Erin Napier Urges Liberty Mutual Action as Home Town: Inn This Together Ends
Erin Napier used home town: inn this together to press a live insurance fight into the open as the Heirloom Hotel rebuild remained tied to a Liberty Mutual claim nearly a year after the fire. The final episode aired on Sunday, May 31, but the building’s future still depends on whether the claim moves forward.
Heirloom Hotel in Laurel
The final episode showed Erin Napier, Ben Napier, Jim and Mallorie Rasberry, and Josh Nowell finishing renovations on the Heirloom Hotel in Laurel, Mississippi, before giving a few local officials a first look at the transformation ahead of opening day. It also aired footage of the damage from the hotel’s August 2025 fire, then ended by saying the group has resumed renovations on the historic building.

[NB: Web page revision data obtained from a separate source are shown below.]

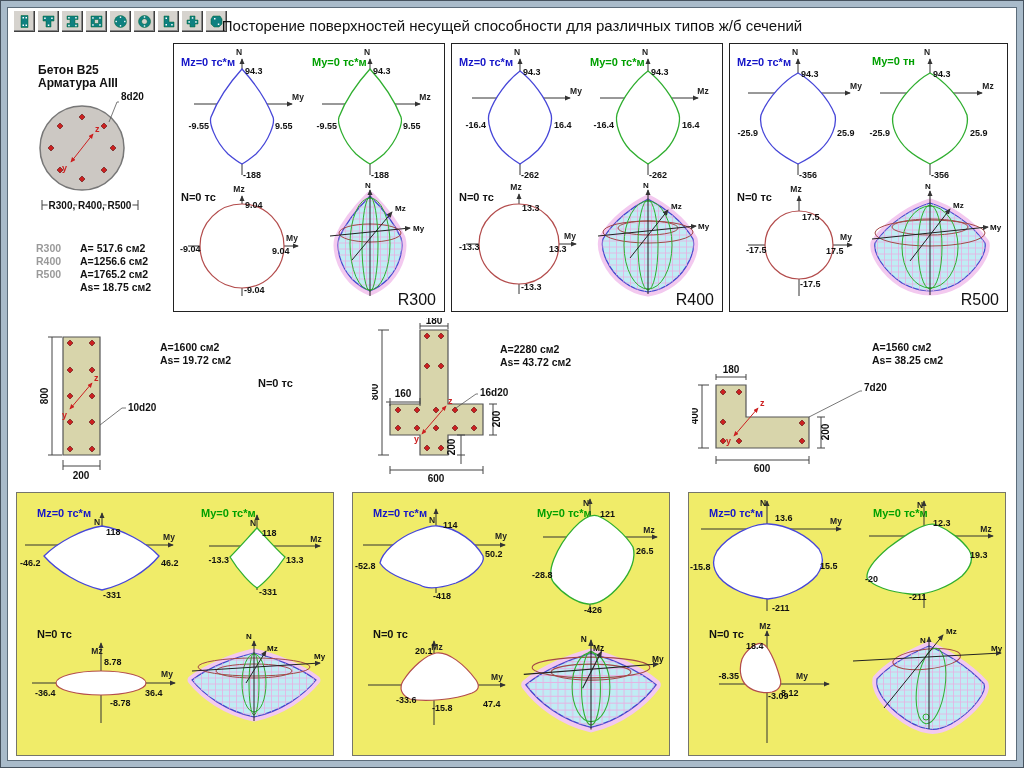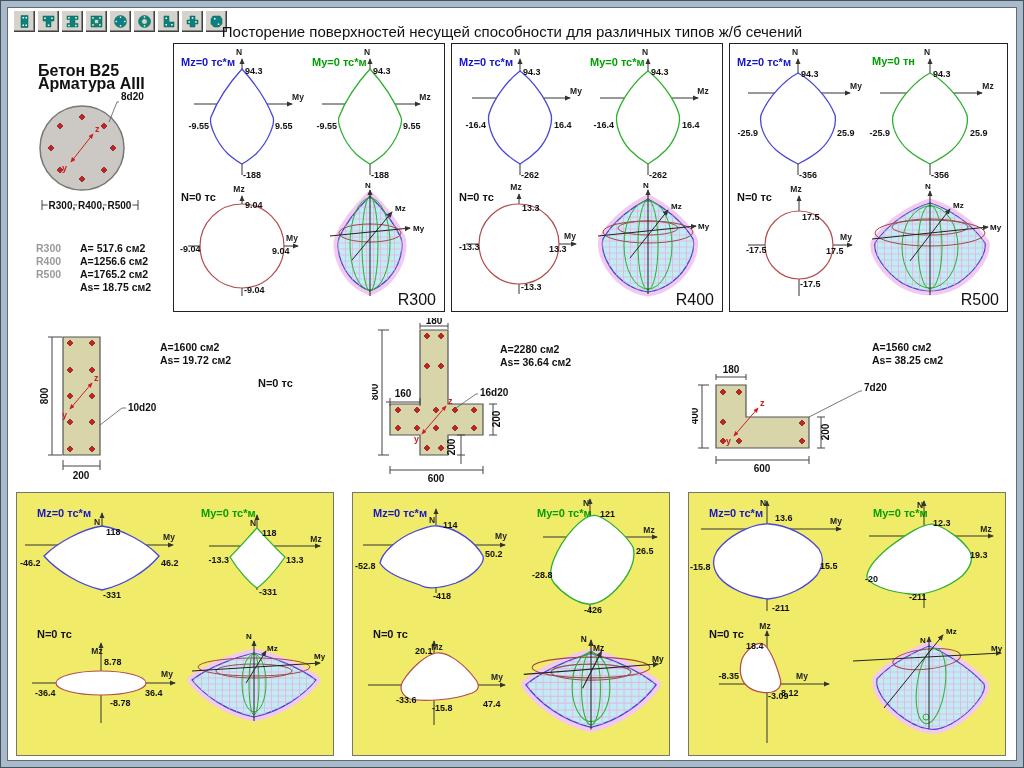--- a/index.html
+++ b/index.html
@@ -1,26 +1,26 @@
 <!DOCTYPE html>
 <html><head>
 <meta charset="utf-8">
 <style>
   html,body{margin:0;padding:0}
   body{width:1024px;height:768px;position:relative;background:#a9bbca;font-family:"Liberation Sans",sans-serif;overflow:hidden}
   .outer{position:absolute;inset:0;border:1px solid #46525e;pointer-events:none;z-index:50}
   .win{position:absolute;left:7px;top:7px;width:1008px;height:752px;background:#fff;border:1px solid #5c6c7a}
   .stage{position:absolute;inset:0}
   .abs{position:absolute}
-  .title{position:absolute;left:50%;top:23px;transform:translateX(-50%);font-size:15px;color:#111;white-space:nowrap}
+  .title{position:absolute;left:50%;top:17px;transform:translateX(-50%);font-size:15px;color:#111;white-space:nowrap}
   .toolbar{position:absolute;left:13px;top:10px;display:flex;gap:2px}
   .tb{width:22px;height:22px;background:#d6d3ce;border:0;padding:1px;
       box-shadow:inset 1px 1px 0 #fff, inset -1px -1px 0 #404040, inset -2px -2px 0 #868686;
       display:flex;align-items:center;justify-content:center;cursor:pointer}
-  .mat{position:absolute;left:38px;top:64px;font-weight:bold;font-size:16px;color:#111;line-height:13px}
+  .mat{position:absolute;left:38px;top:64px;font-weight:bold;font-size:12px;color:#111;line-height:13px}
   .atext{position:absolute;font-weight:bold;font-size:10.5px;color:#111;line-height:13px;white-space:nowrap}
   .note{position:absolute;font-weight:bold;font-size:11px;color:#111}
   .tbl{position:absolute;left:36px;top:242px;font-size:10.5px;line-height:13px}
   .tbl .r{display:flex}
   .tbl .n{width:44px;color:#9a9a9a;font-weight:bold}
   .tbl .v{color:#111;font-weight:bold;white-space:nowrap}
   .tp{position:absolute;background:#fff;border:1px solid #222}
   .yp{position:absolute;background:#f0ec69;border:1px solid #76766a}
   svg{display:block}
   text{font-family:"Liberation Sans",sans-serif}
@@ -426,21 +426,21 @@
     <text class="dm" x="64" y="164">600</text>
     <path class="ldr" d="M84,90L104,76H106"></path>
     <text class="bld" x="108" y="78">16d20</text>
     <line class="rax" x1="62" y1="102" x2="74" y2="88" marker-end="url(#arrR)"></line>
       <line class="rax" x1="62" y1="102" x2="50" y2="116" marker-end="url(#arrR)"></line>
     <text class="rtx" x="76" y="86">z</text>
     <text class="rtx" x="42" y="124">у</text>
   </svg>
   <div class="atext" style="left:500px;top:343px">
     <div>A=2280 см2</div>
-    <div>As= 36.64 см2</div>
+    <div>As= 43.72 см2</div>
   </div>
 
   <svg class="abs" style="left:692px;top:346px" width="215" height="132">
     <path class="sec" d="M24,39H54V71H117V102H24Z"></path>
     <use href="#rb" x="31" y="46"></use>
       <use href="#rb" x="47" y="46"></use>
       <use href="#rb" x="31" y="76"></use>
     <use href="#rb" x="31" y="95"></use>
       <use href="#rb" x="47" y="95"></use>
       <use href="#rb" x="110" y="77"></use>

Ben Napier said it has been nearly a year since the fire and their friends are still waiting on Liberty Mutual to complete the claim. In the episode, he called the hotel more than a business: “It’s not just a hotel, it’s a building that’s saved. It is a corner of downtown that is saved.”
Amos Sledge Letters
Erin Napier posted letters from her friend Mr. Amos Sledge, age 11, and wrote that he hopes Liberty Mutual hears his plea and does the right thing. Amos wrote that the hotel has affected Laurel and changed lives across the nation, and he told the company, “As of right now, your company has not approved their claim to have the money to rebuild.”
He also wrote, “This is your chance to prove Liberty Mutual is different.” Those letters turn the rebuild into a public ask rather than a behind-the-scenes insurance delay, putting pressure on the company while the renovation team is still waiting for money tied to the fire damage.
Nearly a Year Later
Erin said the project is “an upstart in the economy that wasn’t there. It’s a morale booster,” and added that when people in town see “that dilapidated building finally restored after 40 years of being vacant, it says something, and it says there’s no going back from here.” The show framed the restoration as community work, but the unresolved claim still sits between the completed television version and the building’s actual reopening.
Ben Napier said, “We don’t know what the future holds, but we know God holds us.” For viewers and supporters, the practical next step is simple: the rebuild is moving, but the insurance approval still has to catch up before the Heirloom Hotel can fully move from televised progress to finished reality.